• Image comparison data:
-------

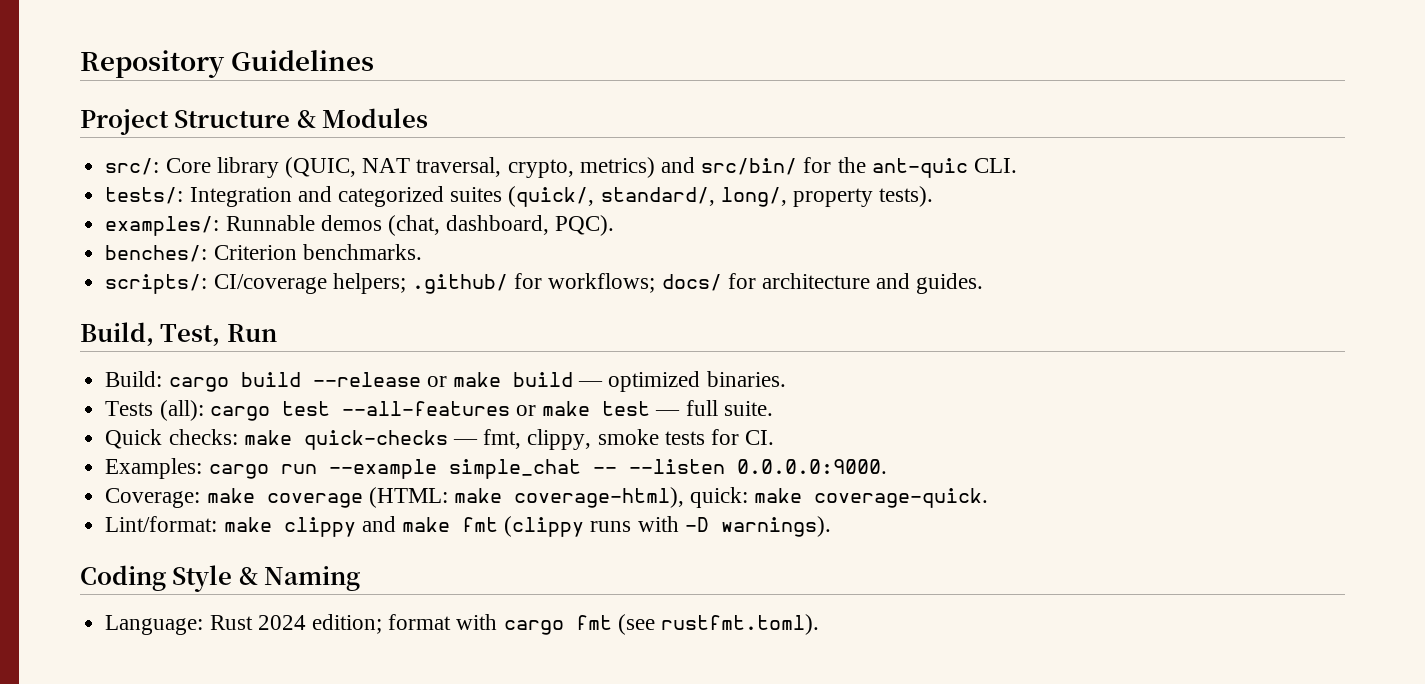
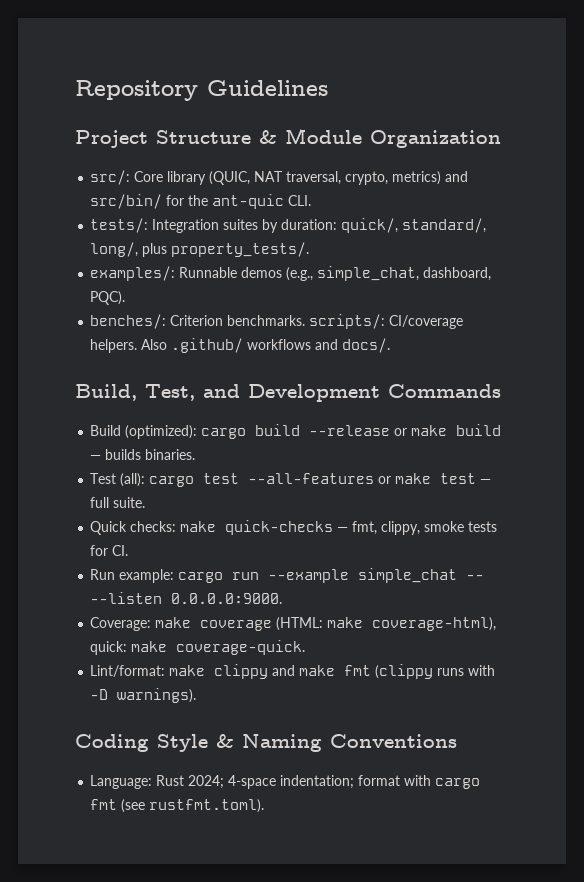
- Project Structure & Modules
+ Project Structure & Module Organization
- tests/: Integration and categorized suites (quick/, standard/, long/, property tests).
+ tests/: Integration suites by duration: quick/, standard/, long/, plus property_tests/.
- examples/: Runnable demos (chat, dashboard, PQC).
+ examples/: Runnable demos (e.g., simple_chat, dashboard, PQC).
- benches/: Criterion benchmarks.
- scripts/: CI/coverage helpers; .github/ for workflows; docs/ for architecture and guides.
- Build, Test, Run
- Build: cargo build --release or make build — optimized binaries.
+ benches/: Criterion benchmarks. scripts/: CI/coverage helpers. Also .github/ workflows and docs/.
+ Build, Test, and Development Commands
+ Build (optimized): cargo build --release or make build — builds binaries.
- Tests (all): cargo test --all-features or make test — full suite.
+ Test (all): cargo test --all-features or make test — full suite.
- Examples: cargo run --example simple_chat -- --listen 0.0.0.0:9000.
+ Run example: cargo run --example simple_chat -- --listen 0.0.0.0:9000.
- Coding Style & Naming
+ Coding Style & Naming Conventions
- Language: Rust 2024 edition; format with cargo fmt (see rustfmt.toml).
+ Language: Rust 2024; 4-space indentation; format with cargo fmt (see rustfmt.toml).

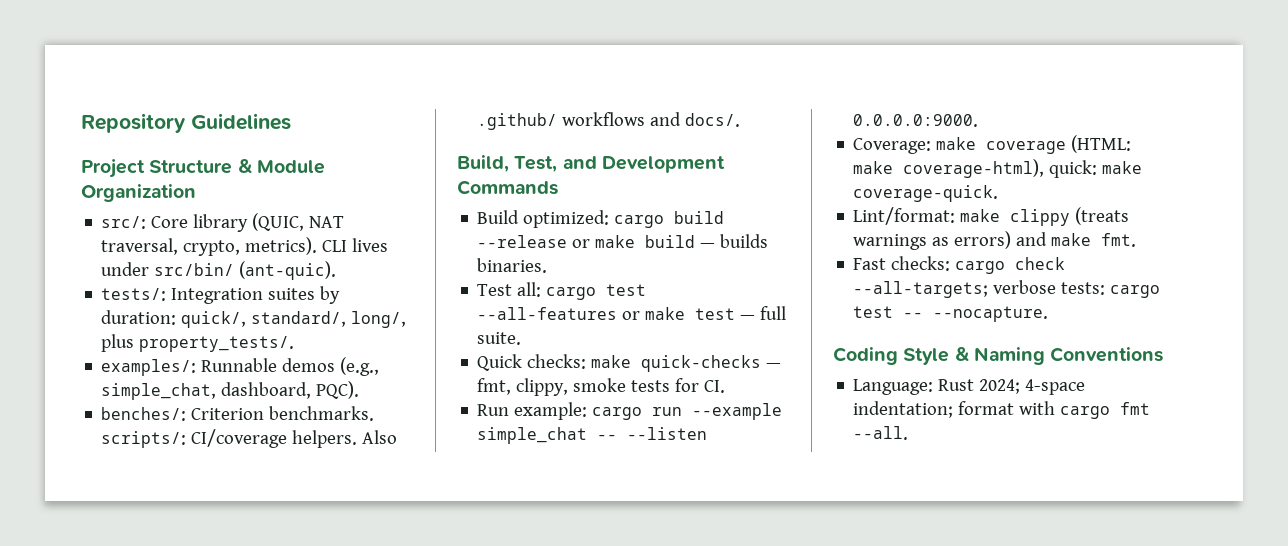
- src/: Core library (QUIC, NAT traversal, crypto, metrics) and src/bin/ for the ant-quic CLI.
+ src/: Core library (QUIC, NAT traversal, crypto, metrics). CLI lives under src/bin/ (ant-quic).
- Build (optimized): cargo build --release or make build — builds binaries.
+ Build optimized: cargo build --release or make build — builds binaries.
- Test (all): cargo test --all-features or make test — full suite.
+ Test all: cargo test --all-features or make test — full suite.
- Lint/format: make clippy and make fmt (clippy runs with -D warnings).
+ Lint/format: make clippy (treats warnings as errors) and make fmt.
+ Fast checks: cargo check --all-targets; verbose tests: cargo test -- --nocapture.
- Language: Rust 2024; 4-space indentation; format with cargo fmt (see rustfmt.toml).
+ Language: Rust 2024; 4-space indentation; format with cargo fmt --all.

-------

• Your objective: No picture should be included when the data are set down again exactly.

• Answer section:
- Project Structure & Modules
+ Project Structure & Module Organization
- tests/: Integration and categorized suites (quick/, standard/, long/, property tests).
+ tests/: Integration suites by duration: quick/, standard/, long/, plus property_tests/.
- examples/: Runnable demos (chat, dashboard, PQC).
+ examples/: Runnable demos (e.g., simple_chat, dashboard, PQC).
- benches/: Criterion benchmarks.
- scripts/: CI/coverage helpers; .github/ for workflows; docs/ for architecture and guides.
- Build, Test, Run
- Build: cargo build --release or make build — optimized binaries.
+ benches/: Criterion benchmarks. scripts/: CI/coverage helpers. Also .github/ workflows and docs/.
+ Build, Test, and Development Commands
+ Build (optimized): cargo build --release or make build — builds binaries.
- Tests (all): cargo test --all-features or make test — full suite.
+ Test (all): cargo test --all-features or make test — full suite.
- Examples: cargo run --example simple_chat -- --listen 0.0.0.0:9000.
+ Run example: cargo run --example simple_chat -- --listen 0.0.0.0:9000.
- Coding Style & Naming
+ Coding Style & Naming Conventions
- Language: Rust 2024 edition; format with cargo fmt (see rustfmt.toml).
+ Language: Rust 2024; 4-space indentation; format with cargo fmt (see rustfmt.toml).

- src/: Core library (QUIC, NAT traversal, crypto, metrics) and src/bin/ for the ant-quic CLI.
+ src/: Core library (QUIC, NAT traversal, crypto, metrics). CLI lives under src/bin/ (ant-quic).
- Build (optimized): cargo build --release or make build — builds binaries.
+ Build optimized: cargo build --release or make build — builds binaries.
- Test (all): cargo test --all-features or make test — full suite.
+ Test all: cargo test --all-features or make test — full suite.
- Lint/format: make clippy and make fmt (clippy runs with -D warnings).
+ Lint/format: make clippy (treats warnings as errors) and make fmt.
+ Fast checks: cargo check --all-targets; verbose tests: cargo test -- --nocapture.
- Language: Rust 2024; 4-space indentation; format with cargo fmt (see rustfmt.toml).
+ Language: Rust 2024; 4-space indentation; format with cargo fmt --all.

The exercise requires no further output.